Cancer-type-specific crosstalk between autophagy, necroptosis and apoptosis as a pharmacological target.

Author information

1
Laboratoire de Biologie Moléculaire et Cellulaire du Cancer, Hôpital Kirchberg, 9, rue Edward Steichen, L-2540 Luxembourg, Luxembourg.
2
College of Pharmacy, Seoul National University, 1 Gwanak-ro, Gwanak-gu, Seoul 151-742, Republic of Korea. Electronic address: marc.diederich@lbmcc.lu.

Abstract

Cell death plays an essential role in the development of organs, homeostasis, and cancer. Apoptosis and programmed necrosis are two major types of cell death, characterized by different cell morphology and pathways. Accumulating evidence shows autophagy as a new alternative target to treat tumor resistance. Besides its well-known pro-survival role, autophagy can be a physiological cell death process linking apoptosis and programmed necrosis cell death pathways, by various molecular mediators.

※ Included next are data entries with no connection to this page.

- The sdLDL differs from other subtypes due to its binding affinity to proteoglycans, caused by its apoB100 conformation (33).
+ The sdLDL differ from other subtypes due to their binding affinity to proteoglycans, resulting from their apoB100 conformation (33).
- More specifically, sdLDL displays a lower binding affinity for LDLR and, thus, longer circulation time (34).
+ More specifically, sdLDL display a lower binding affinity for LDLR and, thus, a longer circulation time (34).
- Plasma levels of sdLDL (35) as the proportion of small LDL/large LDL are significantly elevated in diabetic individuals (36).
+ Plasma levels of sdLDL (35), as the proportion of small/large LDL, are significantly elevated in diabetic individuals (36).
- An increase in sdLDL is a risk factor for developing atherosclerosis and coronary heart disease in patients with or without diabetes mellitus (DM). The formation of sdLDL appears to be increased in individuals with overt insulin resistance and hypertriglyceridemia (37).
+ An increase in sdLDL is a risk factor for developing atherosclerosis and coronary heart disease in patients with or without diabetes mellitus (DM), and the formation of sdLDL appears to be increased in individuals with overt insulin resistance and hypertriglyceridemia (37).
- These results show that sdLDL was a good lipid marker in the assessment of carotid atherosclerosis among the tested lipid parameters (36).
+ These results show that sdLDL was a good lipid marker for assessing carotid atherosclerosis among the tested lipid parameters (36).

Here, we summarize the effects of pharmacologically active compounds as modulators of different types of cancer cell death depending on the cellular context. Indeed, current findings show that both natural and synthetic compounds regulate the interplay between apoptosis, autophagy and necroptosis stimulating common molecular mediators and sharing common organelles. In response to specific stimuli, the same death signal can cause cells to switch from one cell death modality to another depending on the cellular setting. The discovery of important interconnections between the different cell death mediators and signaling pathways, regulated by pharmacologically active compounds, presents novel opportunities for the targeted treatment of cancer. The aim of this review is to highlight the potential role of these compounds for context-specific anticancer therapy.

KEYWORDS:

Anti-cancer therapy; Apoptosis; Autophagy; Cancer; Chemoprevention; Necroptosis; Personalized treatment

PMID:
25562745
DOI:
10.1016/j.bcp.2014.12.018
[Indexed for MEDLINE]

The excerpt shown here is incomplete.